Indeed, the Trustee concedes that he "does not contest any of the Bankruptcy Court's findings of fact." Appellant's Reply Br. 1, ECF No. 12. "Rather," the Trustee explains, "he challenges the conclusion that it is ever appropriate, as a matter of law, to confirm a plan where secured debtors need more than three percent interest over the prime rate to secure their collateral." Id. The Trustee's bright-line proposal is unpersuasive.

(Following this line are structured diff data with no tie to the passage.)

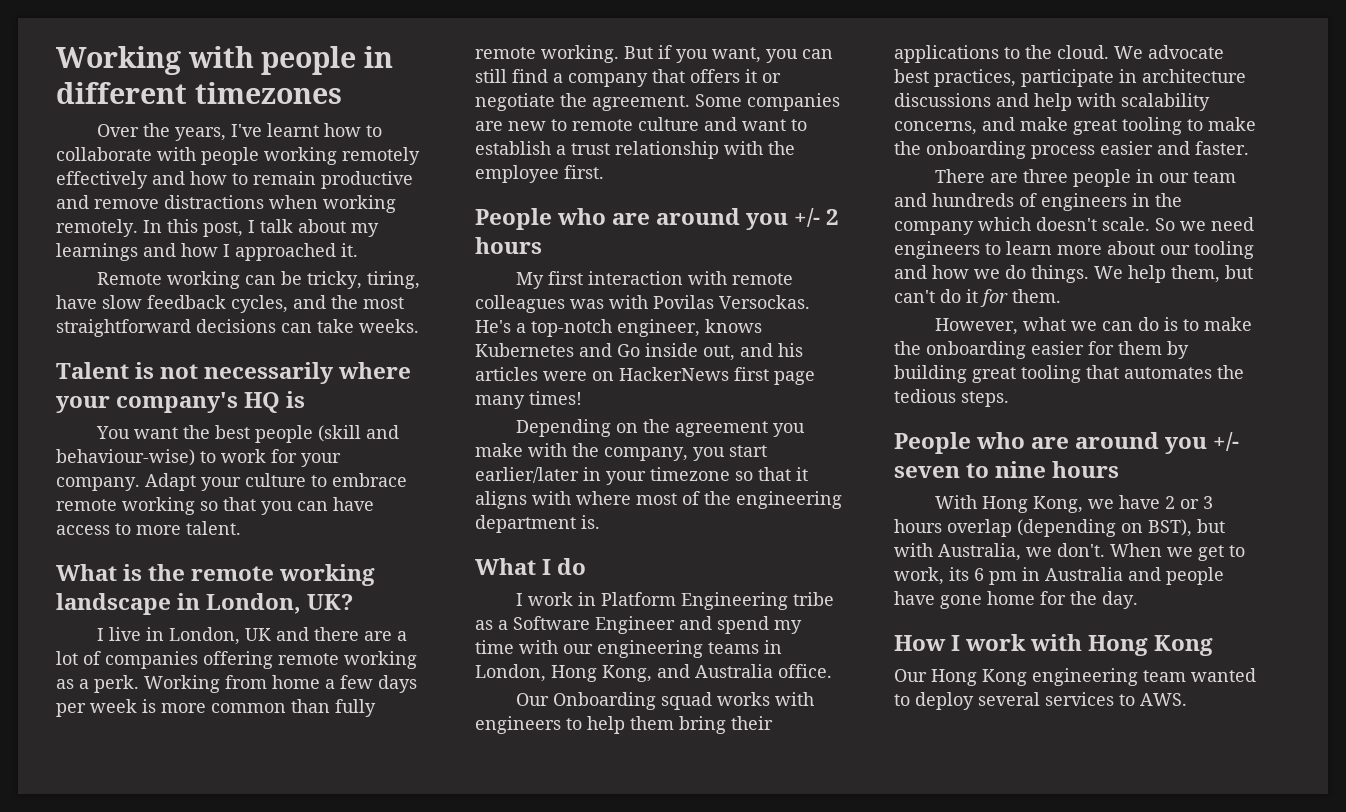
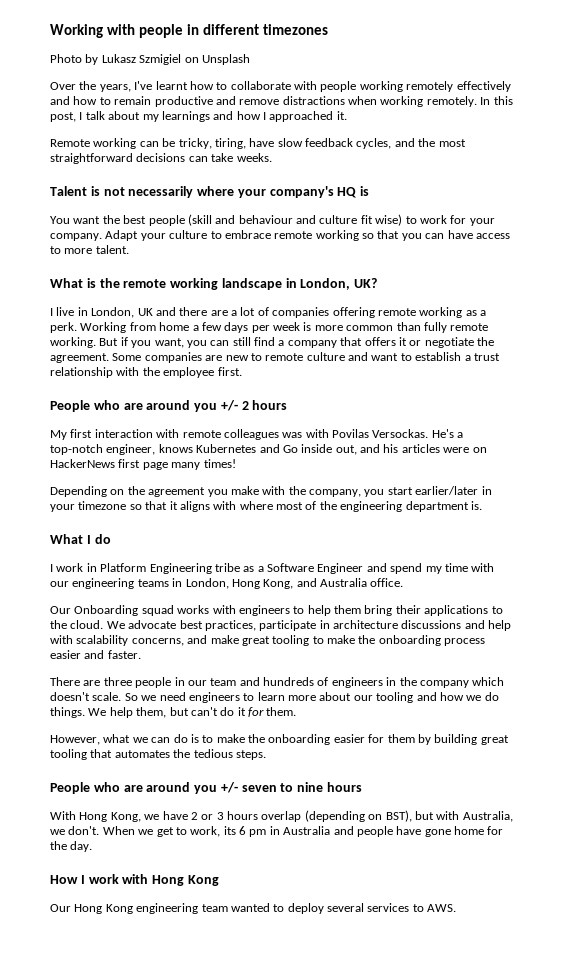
+ Photo by Lukasz Szmigiel on Unsplash
- You want the best people (skill and behaviour-wise) to work for your company.
+ You want the best people (skill and behaviour and culture fit wise) to work for your company.

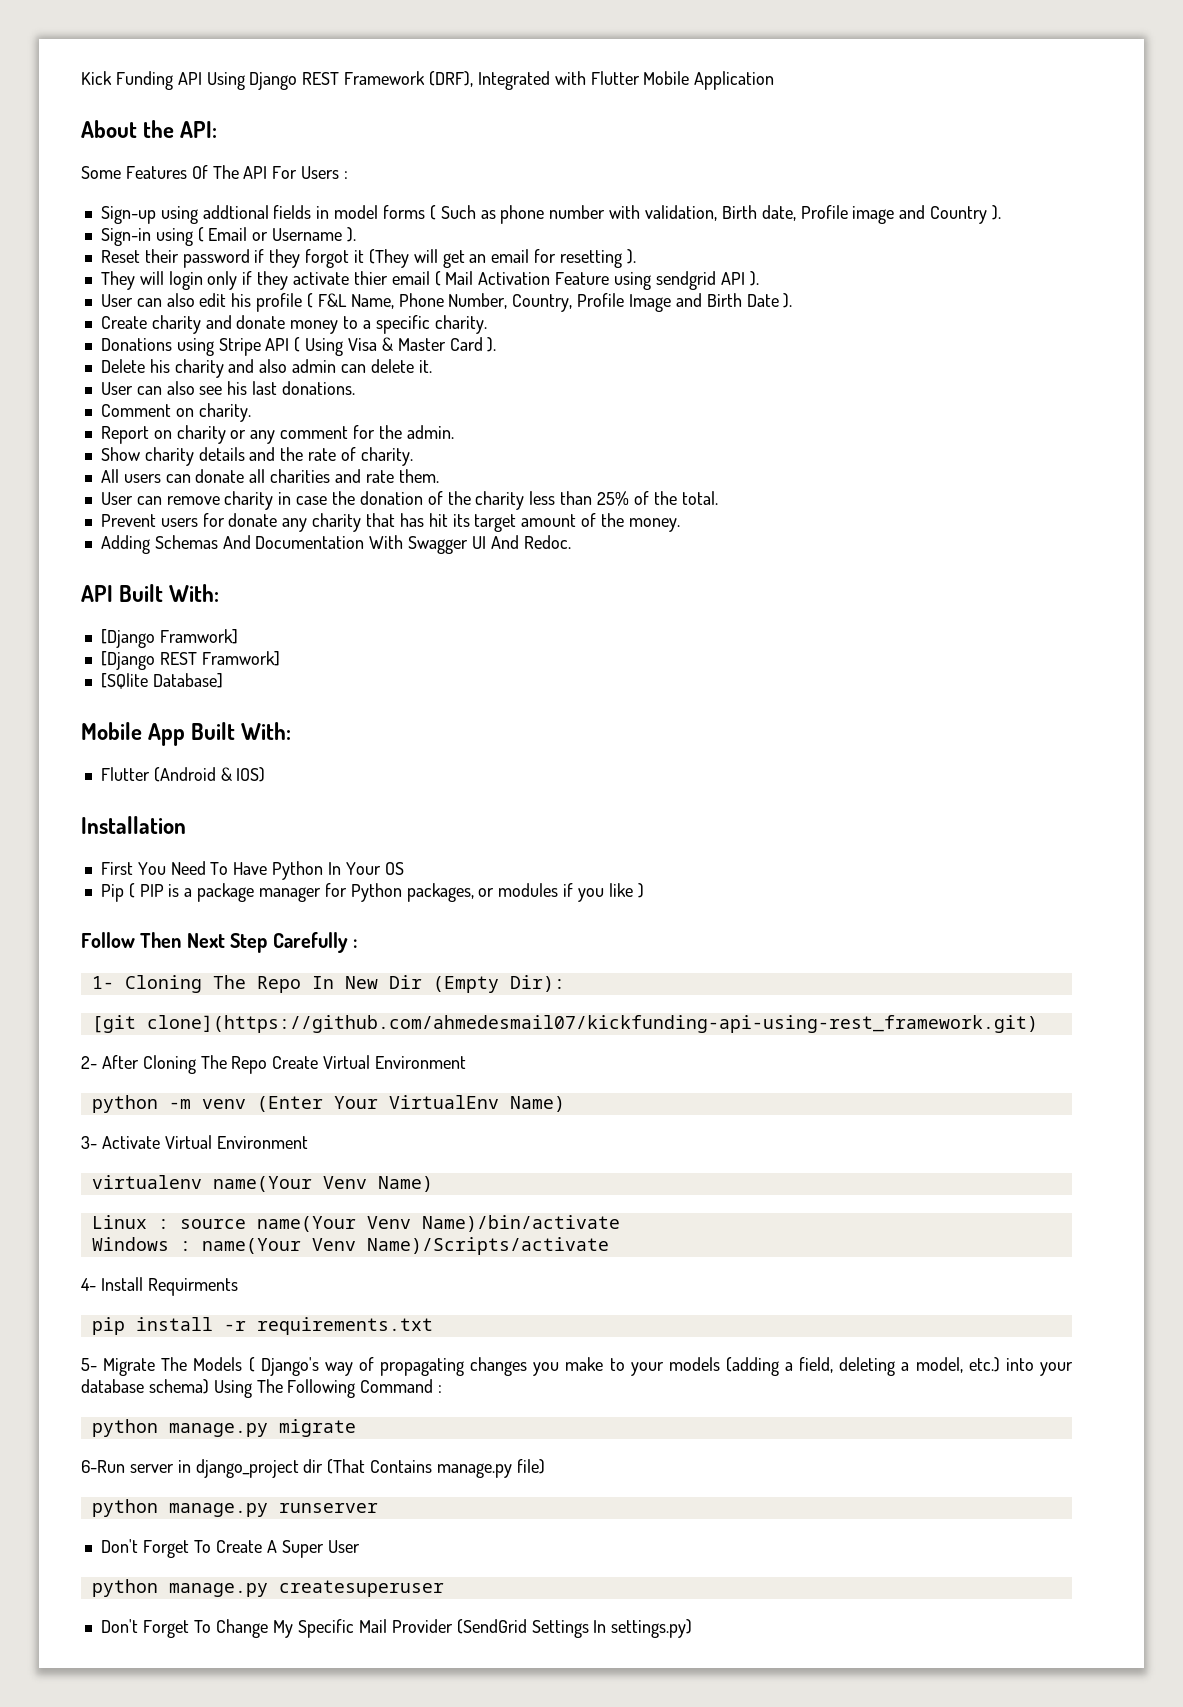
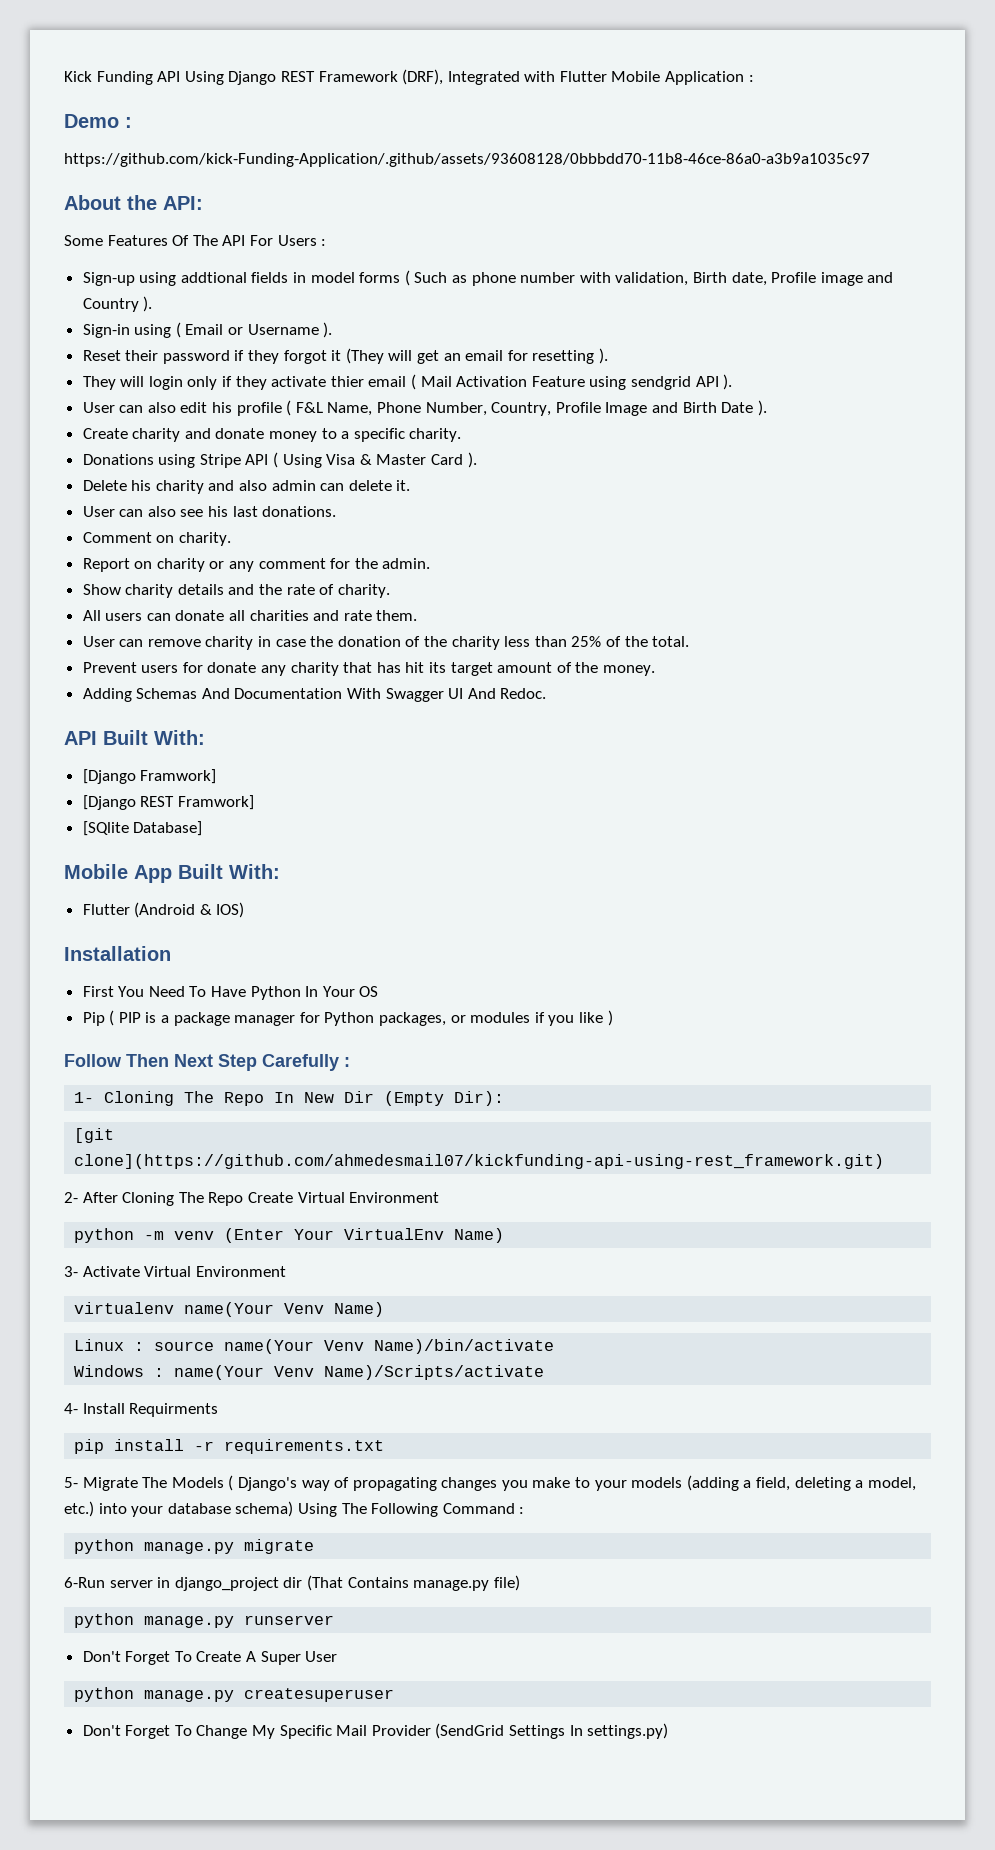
- Kick Funding API Using Django REST Framework (DRF), Integrated with Flutter Mobile Application
+ Kick Funding API Using Django REST Framework (DRF), Integrated with Flutter Mobile Application :
+ Demo :
+ https://github.com/kick-Funding-Application/.github/assets/93608128/0bbbdd70-11b8-46ce-86a0-a3b9a1035c97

In Till, eight justices agreed that the interaction between paragraphs five and six of § 1325(a) creates an implicit upper limit on the interest rate which a bankruptcy court can approve. The former paragraph requires the plan's terms ensure that the secured creditor will receive the present value of its claim; the latter requires the plan's terms also ensure that "the debtor will be able to make all payments under the plan and to comply with the plan." Till, 541 U.S. at 480 (quoting 11 U.S.C. § 1325(a)(6)). Rather than attempting to quantify what the upper limit of a permissible interest rate is by assigning one fixed figure as a ceiling (as the Trustee would have this Court do), the eight justices agreed on an "eye-popping" qualitative standard: "If the court determines that the likelihood of default is so high as to necessitate an 'eye-popping' interest rate, the plan probably should not be confirmed." Id. at 480-81 (internal citation omitted) (quoting In re Till, 301 F.3d at 593 (Rovner, J., dissenting)). Thus, the Trustee's argument that as a matter of law § 1325(a)(6) imposes a firm ceiling at three percent over prime is not supported by the consensus of eight justices in Till. If such a bright-line quantitative rule is to be established, it should be established by the Supreme Court or the Sixth Circuit, not this Court. Finding no such instruction from the courts above, this Court concludes that the maximum allowable rate is not a single, fixed number. Rather, it is to be determined by the interplay between the respective requirements of paragraphs five and six of 11 U.S.C. § 1325(a), as applied to the particular facts of the case.
As the Trustee does not challenge Judge Opperman's findings of fact that a 15.2 percent interest rate is sufficient to compensate the Creditor for the risk of future nonpayment, but not too high for the plan to succeed, the decision will be affirmed.
IV.
The decision of the bankruptcy court is affirmed.
_________________
THOMAS L. LUDINGTON
United States District Judge
PROOF OF SERVICE
The undersigned certifies that a copy of the foregoing order was served upon each attorney or party of record herein by electronic means or first class U.S. mail on December 21, 2011.
Tracy A. Jacobs
TRACY A. JACOBS
Shaw v. Aurgroup Fin. Credit Union, 552 F.3d 447, 451-52 (6th Cir. 2009) (internal citations and quotation marks omitted).